An increase in VAT is unacceptable
Last year I listed four conditions for supporting tax rises. The first was the most important:
"Possibilities for spending cuts have been exhausted."
I've just written a piece for Comment is free arguing that in, at least, four areas of public spending the Government has not cut out the fat:
- Most notable is the failure to include the NHS in the pain of repaying Labour's borrowing. If the Coalition adopted the recommendations of the 2020Health think tank they could save £12bn "without stopping a single operation". As Andy Burnham said last week, it is "irresponsible" NOT to include the NHS in the spending restraint. We need frontline services, not the whole bloated NHS budget, protected.
- Another issue is the failure to end the poorly-targeted benefits introduced by Gordon Brown as part of his attempt to create a dependent population, inclined to always vote 'Left'. The Winter Fuel Payment - costing £2.7bn pa - is a good example of this. As Simon Less reminds us today, only 18% of households in receipt of WFP are in fuel poverty. We can't afford it and other benefits that go to the wealthy.
- Then there is the whole Barnett formula. The left-leaning IPPR has described the fact that people in Scotland receive £5,676 per head from the UK taxpayer and people in Wales receive £5,050 per head, compared to the resident of England getting just £4,523 as "inequitable". I can think of stronger words! Why should people in Wales get free NHS prescriptions and Scottish students not pay tuition fees courtesy of English taxpayers? Are we really all in this together? Recent research suggests the extra funding enjoyed by Scotland's NHS, for example, is not producing any benefits to patients. The Tory leadership's pursuit of Scottish, state sector votes should not be at the expense of fairness for England's poorest communities. We need a new UK-wide settlement that targets need more effectively. Unfortunately the Coalition disagrees.

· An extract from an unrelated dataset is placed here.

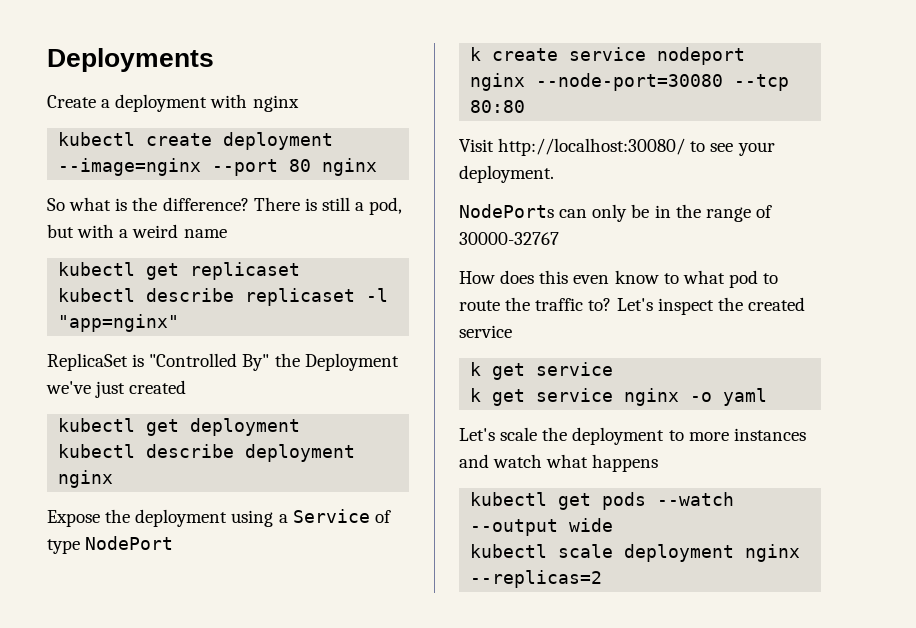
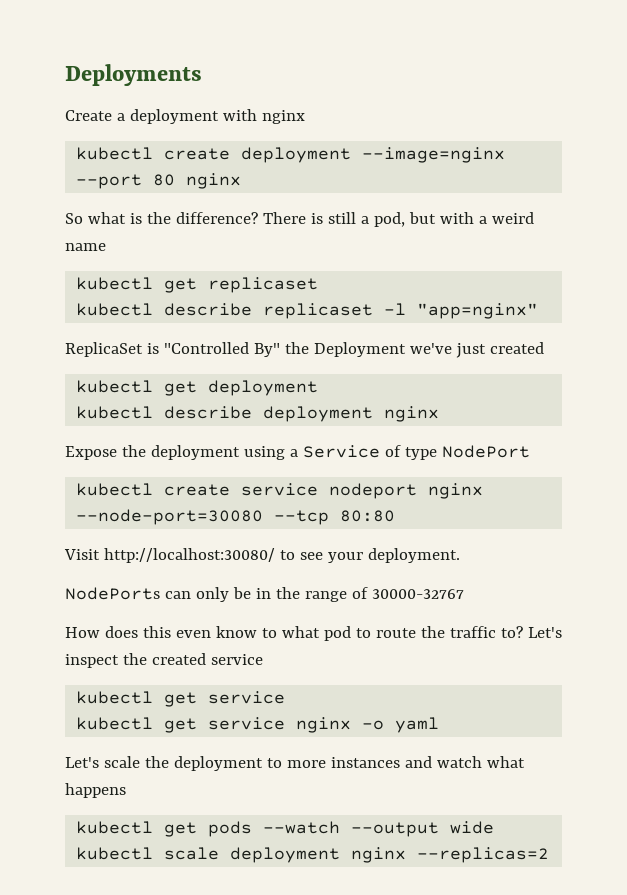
[470,47,482,61] k -> [76,483,154,496] kubectl
[470,362,482,376] k -> [76,691,154,704] kubectl
[470,388,482,402] k -> [76,717,154,730] kubectl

- Fourthly is the net, annual payment of £6bn to £7bn that we make every year to the unaudited EU budget. We learn today from The Telegraph that 1,023 Eurocrats earn bigger salaries than the British Prime Minister. Until the EU gets its house in order we shouldn't be shipping so many pounds to €uroland.
No taxes should go up until spending issues like the above have been addressed. Britain's fundamental problem is its bloated state. We are not under-taxed.
On CentreRight, Matt Sinclair has set out two additional reasons why an increase in VAT would be wrong. First, it hurts the poor most of all and, second, both the Conservatives and the Liberal Democrats said they had "no plans" to increase this tax. At a time when trust in politics is so low we don't need "plans" to emerge tomorrow.